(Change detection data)
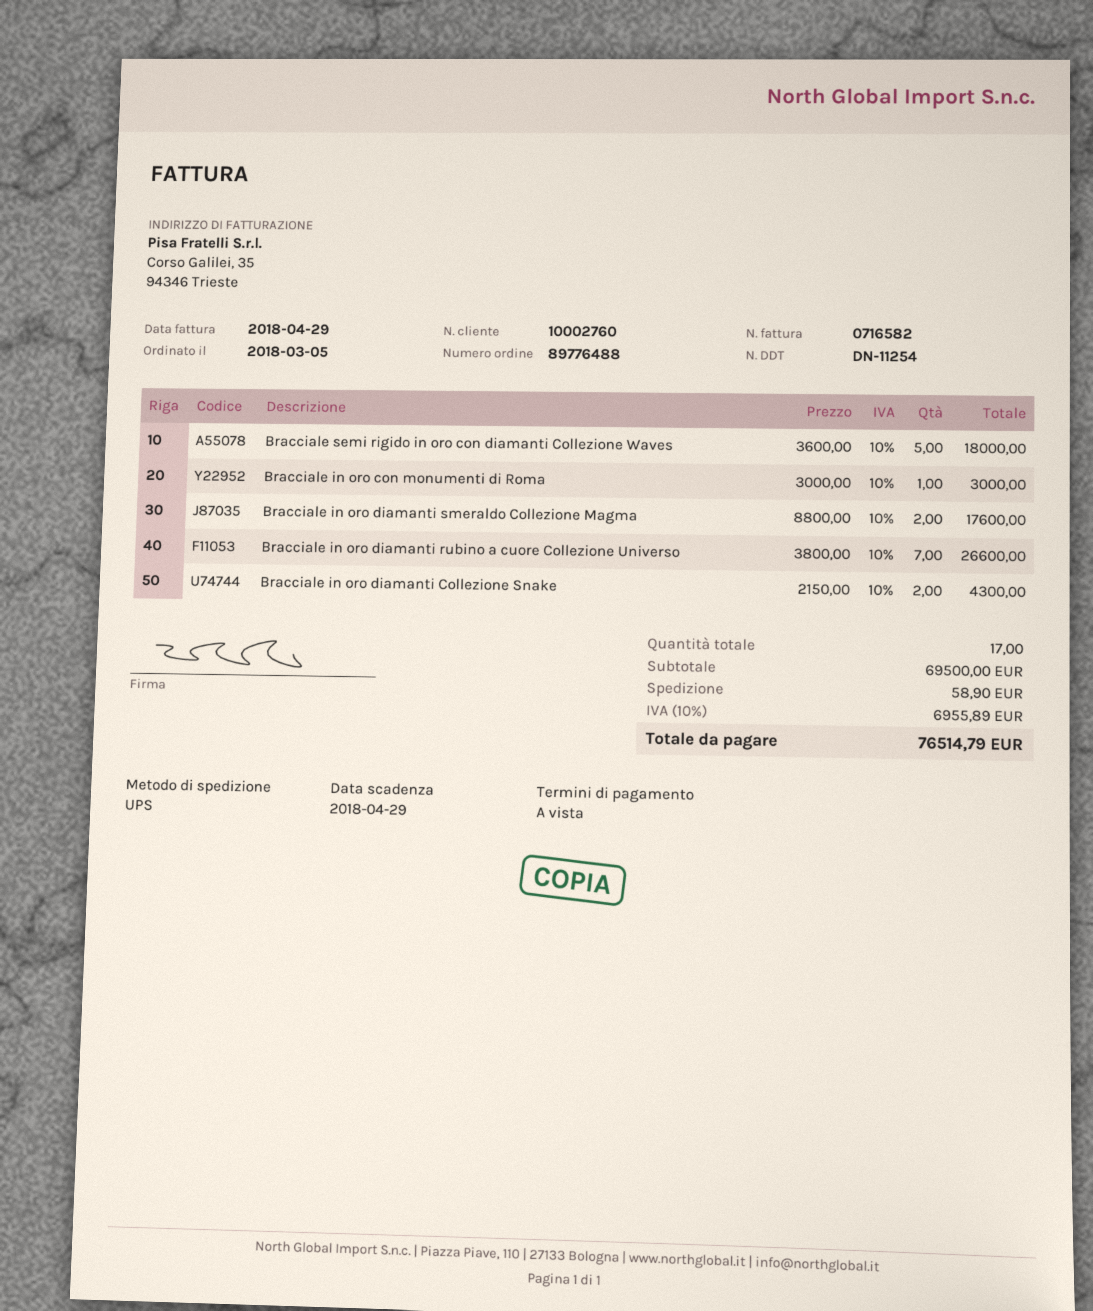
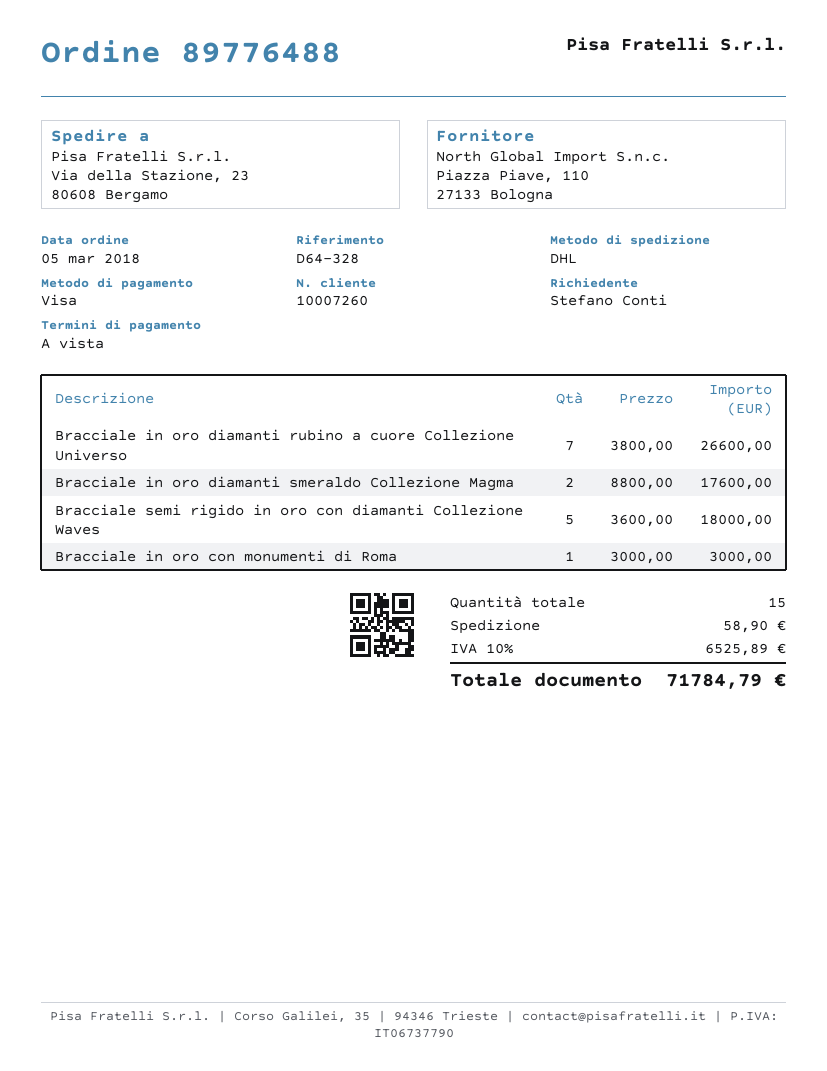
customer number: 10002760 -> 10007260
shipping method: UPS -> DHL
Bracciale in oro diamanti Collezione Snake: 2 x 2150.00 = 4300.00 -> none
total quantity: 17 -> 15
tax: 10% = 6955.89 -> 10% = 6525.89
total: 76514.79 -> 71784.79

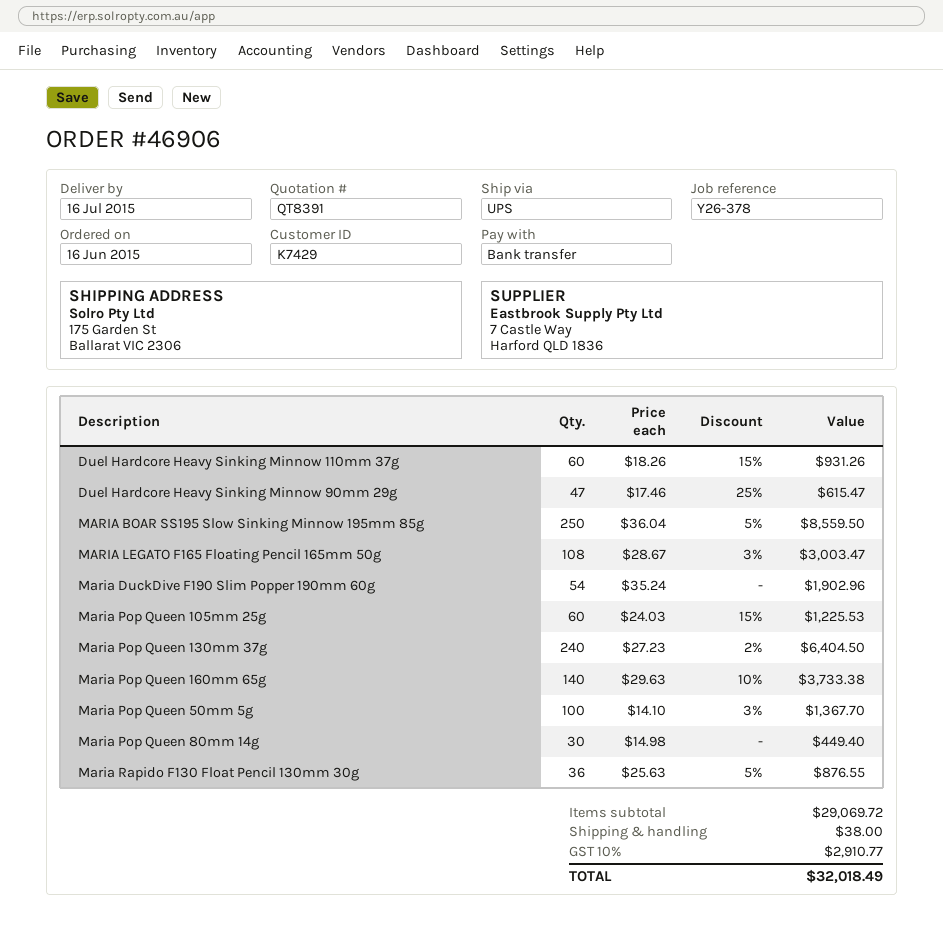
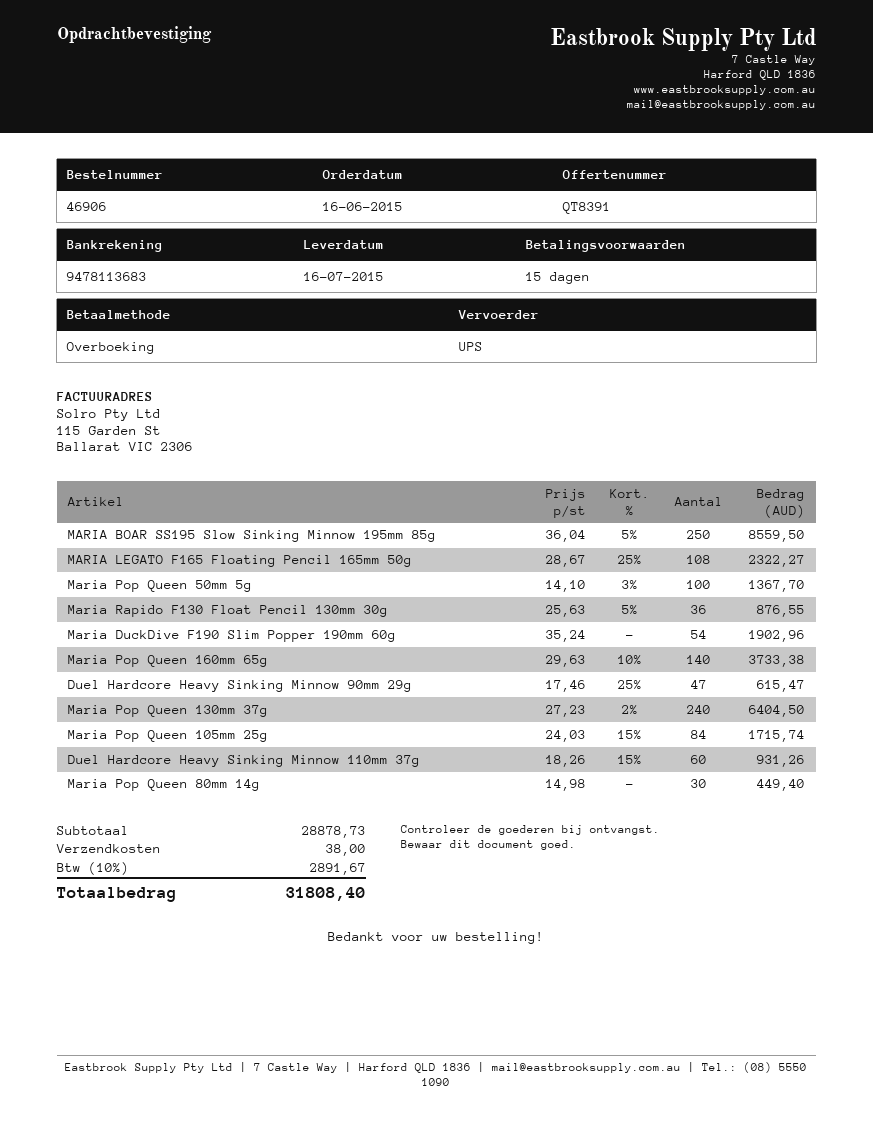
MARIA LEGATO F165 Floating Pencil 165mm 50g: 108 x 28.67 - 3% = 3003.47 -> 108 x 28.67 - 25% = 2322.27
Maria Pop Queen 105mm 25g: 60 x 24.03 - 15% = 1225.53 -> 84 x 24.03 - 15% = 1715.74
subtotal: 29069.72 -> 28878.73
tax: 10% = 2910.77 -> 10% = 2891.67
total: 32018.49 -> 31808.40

---

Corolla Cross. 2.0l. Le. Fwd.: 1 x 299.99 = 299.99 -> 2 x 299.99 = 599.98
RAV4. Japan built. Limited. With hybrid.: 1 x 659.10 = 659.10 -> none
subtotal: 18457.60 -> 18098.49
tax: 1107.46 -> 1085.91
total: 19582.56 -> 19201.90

◆ Task
Pictures are to be left out. Write out only the lines above starting at the one with "shipping method: UPS -> DHL" and ending at the one with "total: 32018.49 -> 31808.40", both lines included, exactly.

◆ Completed task
shipping method: UPS -> DHL
Bracciale in oro diamanti Collezione Snake: 2 x 2150.00 = 4300.00 -> none
total quantity: 17 -> 15
tax: 10% = 6955.89 -> 10% = 6525.89
total: 76514.79 -> 71784.79

MARIA LEGATO F165 Floating Pencil 165mm 50g: 108 x 28.67 - 3% = 3003.47 -> 108 x 28.67 - 25% = 2322.27
Maria Pop Queen 105mm 25g: 60 x 24.03 - 15% = 1225.53 -> 84 x 24.03 - 15% = 1715.74
subtotal: 29069.72 -> 28878.73
tax: 10% = 2910.77 -> 10% = 2891.67
total: 32018.49 -> 31808.40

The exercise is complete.